Jamie Van K Jamie Van K from Fullerton wrote on January 17, 2022 at 5:16 pm
I've been spitting out meat and refusing to eat certain foods my whole life. I'm almost 40. I can't stand almost all meat in my mouth. The only meat I can eat is hamburger in a hamburger or taco and pepperoni on a pizza. I was never forced to eat anything so I've just made my own diet of bland foods. I just wish I could go to a restaurant and not be restricted by my palette.
Admin Reply by: Bob
I know your pain. Many who have come to this site have been able to eat crispy bacon slices with no problem. For many like me it is one of my favorite foods. It might give you one more thing you can eat. The taste is very mild and easy to chew. I wish I could eat pepperoni pizza.
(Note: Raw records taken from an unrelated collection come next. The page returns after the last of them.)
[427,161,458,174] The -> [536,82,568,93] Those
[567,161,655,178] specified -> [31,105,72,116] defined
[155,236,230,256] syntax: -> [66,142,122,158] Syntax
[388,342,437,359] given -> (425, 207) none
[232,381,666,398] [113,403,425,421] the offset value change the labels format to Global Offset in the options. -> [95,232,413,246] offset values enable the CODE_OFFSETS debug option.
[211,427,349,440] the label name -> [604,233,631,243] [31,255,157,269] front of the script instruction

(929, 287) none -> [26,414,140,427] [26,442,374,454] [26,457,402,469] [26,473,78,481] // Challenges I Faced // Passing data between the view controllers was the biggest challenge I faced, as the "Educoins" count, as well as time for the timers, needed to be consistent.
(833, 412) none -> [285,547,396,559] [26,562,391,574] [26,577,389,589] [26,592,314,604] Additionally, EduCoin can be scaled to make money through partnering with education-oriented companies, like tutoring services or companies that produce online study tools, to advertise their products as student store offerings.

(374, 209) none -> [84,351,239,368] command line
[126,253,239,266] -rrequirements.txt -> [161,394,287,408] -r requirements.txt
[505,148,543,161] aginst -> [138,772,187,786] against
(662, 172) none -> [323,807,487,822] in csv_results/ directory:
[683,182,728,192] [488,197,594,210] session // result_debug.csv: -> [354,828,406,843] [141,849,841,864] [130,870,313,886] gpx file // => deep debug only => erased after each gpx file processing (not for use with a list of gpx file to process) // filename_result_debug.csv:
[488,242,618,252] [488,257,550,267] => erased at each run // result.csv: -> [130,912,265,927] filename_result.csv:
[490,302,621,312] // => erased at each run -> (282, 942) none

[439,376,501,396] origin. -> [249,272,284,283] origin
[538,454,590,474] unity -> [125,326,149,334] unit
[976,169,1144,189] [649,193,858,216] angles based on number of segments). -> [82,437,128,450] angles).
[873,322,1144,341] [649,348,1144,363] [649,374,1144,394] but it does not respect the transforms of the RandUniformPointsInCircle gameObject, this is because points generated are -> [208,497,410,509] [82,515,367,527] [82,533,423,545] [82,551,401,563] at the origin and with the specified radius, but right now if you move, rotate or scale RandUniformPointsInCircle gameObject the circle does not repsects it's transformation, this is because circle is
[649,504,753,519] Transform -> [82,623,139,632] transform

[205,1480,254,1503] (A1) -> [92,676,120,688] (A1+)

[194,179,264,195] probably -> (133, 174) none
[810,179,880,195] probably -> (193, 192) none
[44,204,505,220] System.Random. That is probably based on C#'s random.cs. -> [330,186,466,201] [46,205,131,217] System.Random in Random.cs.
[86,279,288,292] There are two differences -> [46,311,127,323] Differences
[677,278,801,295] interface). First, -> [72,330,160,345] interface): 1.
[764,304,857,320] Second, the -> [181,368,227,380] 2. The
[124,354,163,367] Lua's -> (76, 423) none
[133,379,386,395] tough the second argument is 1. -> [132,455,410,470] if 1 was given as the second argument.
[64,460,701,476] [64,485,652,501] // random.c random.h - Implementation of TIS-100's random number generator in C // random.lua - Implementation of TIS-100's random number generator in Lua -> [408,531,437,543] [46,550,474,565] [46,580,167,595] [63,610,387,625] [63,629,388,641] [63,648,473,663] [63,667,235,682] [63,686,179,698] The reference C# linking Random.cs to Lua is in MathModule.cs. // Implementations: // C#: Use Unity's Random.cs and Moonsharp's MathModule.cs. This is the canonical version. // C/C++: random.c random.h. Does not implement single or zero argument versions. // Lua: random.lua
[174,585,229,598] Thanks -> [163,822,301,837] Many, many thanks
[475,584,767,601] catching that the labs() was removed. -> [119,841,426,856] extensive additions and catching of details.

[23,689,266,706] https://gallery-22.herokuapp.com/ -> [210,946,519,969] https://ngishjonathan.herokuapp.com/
Jennifer Jennifer from Cincinnati wrote on December 2, 2021 at 8:52 pm
I keep wanting to get brave enough to try something new but every time I'm like I better not try this at the restaurant, what if I gag. I dread when friends wanna meet for dinner..I am always more willing to meet for breakfast cause I like more breakfast foods..I'm just tired of living in shame and don't want to start having children until I get better with eating. I'm 32
Admin Reply by: Bob
If you want to try things do it i private while you are home. You might ask a very good friend to join who knows about your problems with food. Many people with our disorder have had normal children in spite of what they eat. The child will get what she needs during the nine months. You could get some blood tests to confirm if your missing any vitamins or minerals. No reason you can't have a long happy life no matter how many things you can eat. You are probably gifted in other ways.

Bob K
Jules Jules wrote on December 2, 2021 at 1:24 am
I'm a 28 year old female who has struggled with "picky" eating for as long as I can remember. As a child I can remember sitting at the dinner table crying and gagging over 1 bite of a good I didn't like but my parents wanted me to try. To this day my diet consists of mostly children's foods such as chicken nuggets, pizza, fries, hotdogs, cheeseburgers, and a whole lot of other junk. This has led me to gain weight I certainly didn't want to gain. I avoid going to some gatherings with friends and events because I don't know if they will have any safe foods for me to eat. It's always the first thing that comes to mind when I get invited anywhere. This makes me very sad and embarrassed, I try to play it off but it really brings me so much anxiety. I wish I could change, I hate living this way but I am at a point where I don't know what I can do. Which has led me to doing some research and i came across ARFID, which sounds alot like me but I don't think anyone would take me seriously if I tried to get myself help. It's nice to read people's stories who are so similar to mine.
Admin Reply by: Bob
Dear Julie
ARFID covers lots of ground. It is said if your selective eating causes you social embarrassment you have it. There are many people just like yourself. You never asked to have ARFID. None of us ever asked to have it. No reason you can't stay healthy and live a long happy life. You are not alone.